■ WHAT YOU NEED TO DO: Return, exactly and in full, the lines of the records below starting at the one with "B0CWGG3S6H | PVP Total: 57.10 -> 28.55" and ending at the one with "B0BBQN58LZ | PVP ud.: 33.99 -> 39.39", and no other lines.

■ INFORMATION:
+ + +

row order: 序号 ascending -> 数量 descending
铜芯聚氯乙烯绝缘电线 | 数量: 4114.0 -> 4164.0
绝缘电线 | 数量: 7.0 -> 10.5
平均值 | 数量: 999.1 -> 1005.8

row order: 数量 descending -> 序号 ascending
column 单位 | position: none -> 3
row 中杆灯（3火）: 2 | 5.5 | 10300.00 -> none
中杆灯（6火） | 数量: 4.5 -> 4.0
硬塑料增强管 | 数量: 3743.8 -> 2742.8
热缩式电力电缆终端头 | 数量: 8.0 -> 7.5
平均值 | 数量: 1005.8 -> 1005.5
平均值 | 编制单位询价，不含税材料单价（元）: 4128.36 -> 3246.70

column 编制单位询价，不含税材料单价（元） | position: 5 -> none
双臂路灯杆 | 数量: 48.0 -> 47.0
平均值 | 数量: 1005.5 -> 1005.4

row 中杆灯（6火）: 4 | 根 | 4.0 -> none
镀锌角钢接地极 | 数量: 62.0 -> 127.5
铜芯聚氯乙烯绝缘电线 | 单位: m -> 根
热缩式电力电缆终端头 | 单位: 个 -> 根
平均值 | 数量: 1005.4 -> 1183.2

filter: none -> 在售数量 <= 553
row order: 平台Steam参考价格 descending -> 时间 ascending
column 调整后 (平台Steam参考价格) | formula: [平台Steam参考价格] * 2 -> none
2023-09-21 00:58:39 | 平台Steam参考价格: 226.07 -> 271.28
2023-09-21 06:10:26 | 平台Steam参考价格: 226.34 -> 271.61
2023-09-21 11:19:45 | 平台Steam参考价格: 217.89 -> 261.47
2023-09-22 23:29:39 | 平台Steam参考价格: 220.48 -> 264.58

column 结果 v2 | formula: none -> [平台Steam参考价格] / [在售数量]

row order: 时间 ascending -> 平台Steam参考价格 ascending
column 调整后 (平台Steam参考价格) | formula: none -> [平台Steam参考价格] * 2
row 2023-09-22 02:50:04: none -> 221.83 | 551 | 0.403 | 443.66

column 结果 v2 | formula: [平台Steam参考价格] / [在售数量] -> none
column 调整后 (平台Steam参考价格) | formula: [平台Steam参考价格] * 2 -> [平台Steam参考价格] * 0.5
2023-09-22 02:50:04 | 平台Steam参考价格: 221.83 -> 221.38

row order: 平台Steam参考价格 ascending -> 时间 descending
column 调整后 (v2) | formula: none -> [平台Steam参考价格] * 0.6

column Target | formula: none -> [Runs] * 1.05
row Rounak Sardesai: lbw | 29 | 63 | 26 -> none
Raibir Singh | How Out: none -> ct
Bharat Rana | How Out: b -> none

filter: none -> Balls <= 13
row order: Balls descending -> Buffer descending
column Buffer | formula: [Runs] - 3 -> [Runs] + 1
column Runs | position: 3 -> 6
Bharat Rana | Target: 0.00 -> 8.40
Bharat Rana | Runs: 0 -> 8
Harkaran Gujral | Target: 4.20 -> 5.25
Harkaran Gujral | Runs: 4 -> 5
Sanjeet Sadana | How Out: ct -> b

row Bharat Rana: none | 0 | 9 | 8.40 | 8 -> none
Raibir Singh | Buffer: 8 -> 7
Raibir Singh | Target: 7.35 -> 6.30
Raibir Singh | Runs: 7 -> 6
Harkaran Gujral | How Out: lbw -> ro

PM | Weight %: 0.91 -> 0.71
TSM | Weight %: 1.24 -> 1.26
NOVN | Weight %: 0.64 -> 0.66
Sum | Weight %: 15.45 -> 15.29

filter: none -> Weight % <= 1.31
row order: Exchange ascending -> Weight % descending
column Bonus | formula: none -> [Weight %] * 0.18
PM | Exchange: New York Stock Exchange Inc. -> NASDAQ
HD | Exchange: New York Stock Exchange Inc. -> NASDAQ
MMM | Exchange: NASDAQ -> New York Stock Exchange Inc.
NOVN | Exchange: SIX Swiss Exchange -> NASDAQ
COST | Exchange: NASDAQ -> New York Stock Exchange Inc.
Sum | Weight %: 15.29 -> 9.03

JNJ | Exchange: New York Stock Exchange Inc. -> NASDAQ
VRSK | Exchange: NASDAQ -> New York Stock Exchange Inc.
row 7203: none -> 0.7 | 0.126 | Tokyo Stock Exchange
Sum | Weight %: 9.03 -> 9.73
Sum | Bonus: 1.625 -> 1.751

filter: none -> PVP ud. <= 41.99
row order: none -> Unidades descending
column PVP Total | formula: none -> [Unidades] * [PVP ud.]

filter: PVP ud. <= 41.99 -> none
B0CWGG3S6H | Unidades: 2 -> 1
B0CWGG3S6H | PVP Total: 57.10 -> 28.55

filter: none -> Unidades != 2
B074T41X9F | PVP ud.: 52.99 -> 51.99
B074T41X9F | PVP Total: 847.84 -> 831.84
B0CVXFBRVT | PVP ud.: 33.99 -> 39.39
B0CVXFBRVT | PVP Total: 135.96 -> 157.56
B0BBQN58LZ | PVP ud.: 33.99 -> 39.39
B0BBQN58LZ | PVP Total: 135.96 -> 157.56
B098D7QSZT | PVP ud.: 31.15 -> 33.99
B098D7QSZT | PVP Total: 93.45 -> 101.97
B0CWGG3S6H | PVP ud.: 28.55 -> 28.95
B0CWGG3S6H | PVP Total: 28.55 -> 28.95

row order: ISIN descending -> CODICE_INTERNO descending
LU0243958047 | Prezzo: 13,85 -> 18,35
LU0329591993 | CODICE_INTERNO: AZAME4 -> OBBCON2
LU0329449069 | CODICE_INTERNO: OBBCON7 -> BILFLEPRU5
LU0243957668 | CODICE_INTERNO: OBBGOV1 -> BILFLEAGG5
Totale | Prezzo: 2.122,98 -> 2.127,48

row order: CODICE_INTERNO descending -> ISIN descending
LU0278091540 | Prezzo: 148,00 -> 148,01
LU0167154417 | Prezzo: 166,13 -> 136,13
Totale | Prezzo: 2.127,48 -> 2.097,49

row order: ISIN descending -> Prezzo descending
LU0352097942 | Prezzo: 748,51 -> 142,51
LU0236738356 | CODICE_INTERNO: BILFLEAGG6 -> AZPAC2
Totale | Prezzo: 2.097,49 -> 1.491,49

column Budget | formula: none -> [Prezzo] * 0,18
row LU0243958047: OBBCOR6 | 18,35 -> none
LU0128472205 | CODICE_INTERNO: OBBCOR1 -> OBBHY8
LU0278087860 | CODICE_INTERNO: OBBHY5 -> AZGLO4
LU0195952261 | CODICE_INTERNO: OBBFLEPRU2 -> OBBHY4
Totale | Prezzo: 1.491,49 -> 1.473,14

+ + +

■ RESPONSE AREA:
B0CWGG3S6H | PVP Total: 57.10 -> 28.55

filter: none -> Unidades != 2
B074T41X9F | PVP ud.: 52.99 -> 51.99
B074T41X9F | PVP Total: 847.84 -> 831.84
B0CVXFBRVT | PVP ud.: 33.99 -> 39.39
B0CVXFBRVT | PVP Total: 135.96 -> 157.56
B0BBQN58LZ | PVP ud.: 33.99 -> 39.39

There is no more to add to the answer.